Cheonan Anniversary Renews Korean Bitterness

Cheonan memorial
Rear Adm. Lisa Franchetti, commander of U.S. Naval Forces Korea, honors the Korean sailors lost during the sinking of Cheonan with a wreath laying at the memorial on Baengnyeongdo Island

By Wendy Laursen 2015-03-26 01:15:56

The March 26 anniversary of the sinking of South Korean corvette Cheonan has always drawn rhetoric on who was to blame. This year, five years after the event which killed 46 South Koreans on board, has seen an escalation in finger pointing with North Korea accusing the U.S. of sinister intentions and abuse. 

The Cheonan was on a training mission when it sank near the disputed Yellow Sea maritime border between North and South Korea. After a joint international investigation, South Korea’s government concluded that the vessel was hit by a torpedo from a North Korean submarine.

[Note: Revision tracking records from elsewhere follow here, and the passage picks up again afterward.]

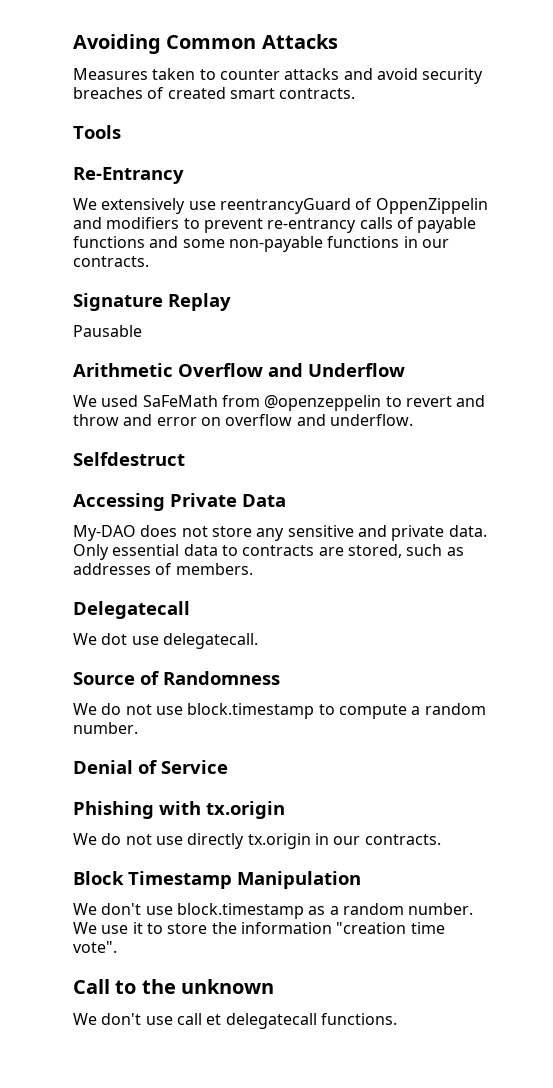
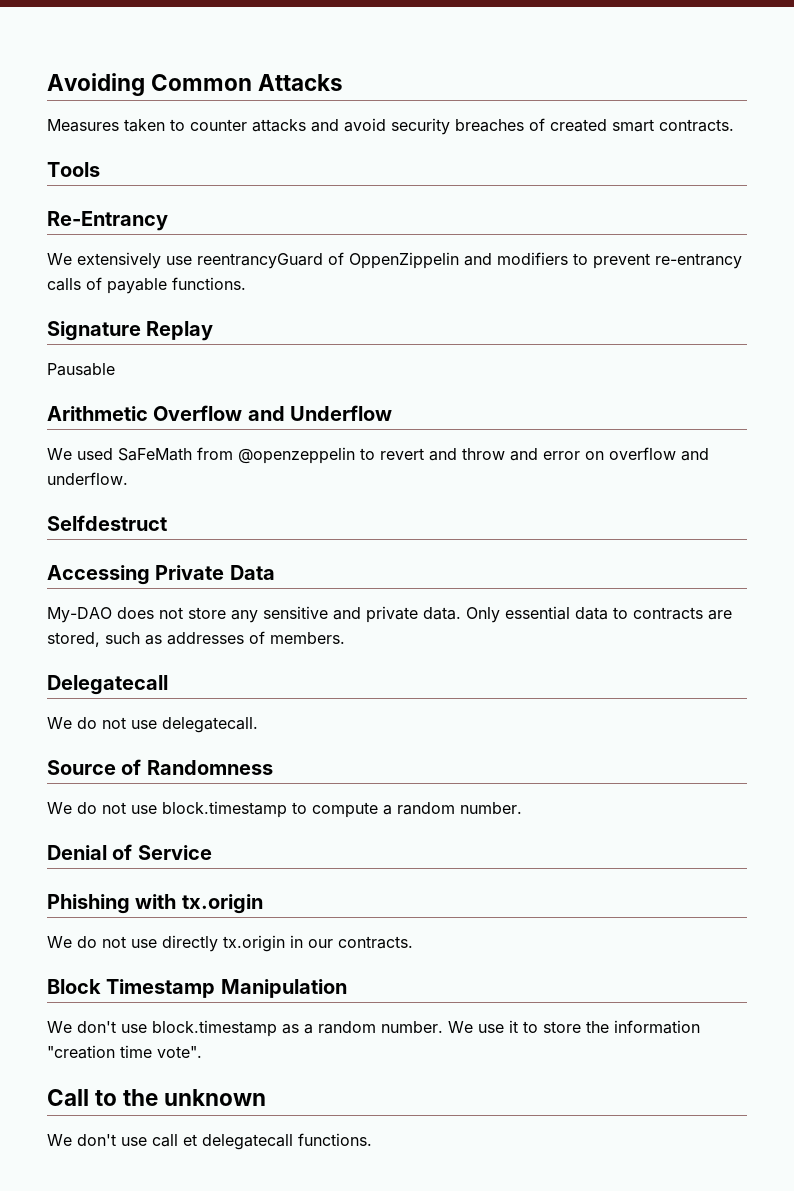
- We extensively use reentrancyGuard of OppenZippelin and modifiers to prevent re-entrancy calls of payable functions and some non-payable functions in our contracts.
+ We extensively use reentrancyGuard of OppenZippelin and modifiers to prevent re-entrancy calls of payable functions.
- We dot use delegatecall.
+ We do not use delegatecall.

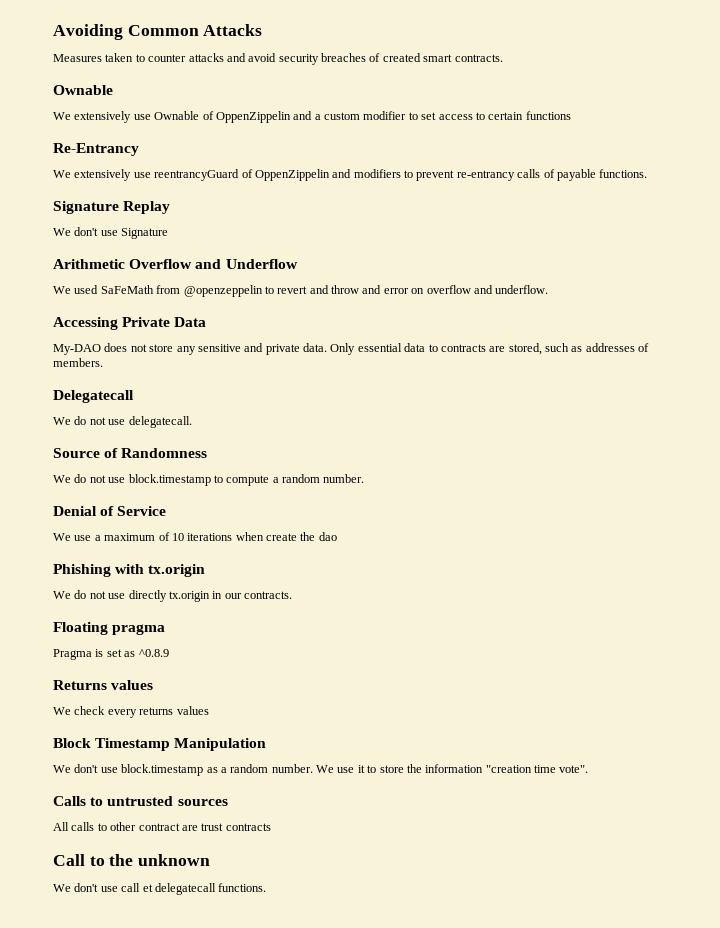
  Measures taken to counter attacks and avoid security breaches of created smart contracts.
- Tools
+ Ownable
+ We extensively use Ownable of OppenZippelin and a custom modifier to set access to certain functions
- Pausable
+ We don't use Signature
- Selfdestruct
+ We use a maximum of 10 iterations when create the dao
+ Floating pragma
+ Pragma is set as ^0.8.9
+ Returns values
+ We check every returns values
+ Calls to untrusted sources
+ All calls to other contract are trust contracts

North Korea (DPRK) continues to deny responsibility and an official National Defence Commission statement issued this week says that: “The U.S. is the arch criminal that engineered the case by instigating the South Korean puppet forces. It was orchestrated by the U.S. out of its sinister intention to hold control of South Korea and Japan, use them as a shock brigade in realizing its ambition for world domination and intensify the moves to isolate and stifle the DPRK after securing justification for an arms buildup in the region.”

North Korea has continued to press for a “fair” investigation but says the U.S. has been uncooperative. The nation called on the U.S. to admit its wrongdoings and offer a belated apology.

Meanwhile, South Korea has called for an apology from North Korea saying the evidence is indisputable. According to the investigation, parts of a North Korean torpedo were recovered near the site.

In response to the tragedy, South Korea placed sanctions on the North and suspended large-scale aid - the May 24 measures. The sanctions ban all trading and commercial activities between the two nations except at the Gaeseong Industrial Complex, and they put an end to most of inter-Korean projects created by two summit deals in 2000 and 2007.

South Korea expects the North to show contrition before the sanctions are lifted, creating a stumbling block for reconciliation between the two nations. “If the South truly wants to improve inter-Korean relations, they are urged to first lift the May 24 measures,” North Korea’s Cheonan statement said.

The stalemate is a dilemma for South Korean President Park Geun-hye. The sanctions were imposed by her predecessor Lee Myung-bak, but she has indicated throughout her tenure that she wants to work towards unification. In Germany last year, she proclaimed the “Dresden Initiative” for unification and economic cooperation. Nothing has been achieved, however, because of the May 24 measures.

Cheonan's stern was raised on April 15, 2010 with both South Korean and U.S. navies contributing to the rescue and recovery efforts. Seoul-based sailors and marines from the U.S. and South Korea participated in a remembrance service on March 24 to honor those lost. As well as the loss of 46 of the vessel’s 104 crew, a navy diver lost his life during the subsequent rescue efforts.

“The tragic loss of Cheonan and her brave sailors is a solemn reminder of the human cost of freedom," said Rear Admiral Lisa Franchetti, commander of U.S. Naval Forces Korea.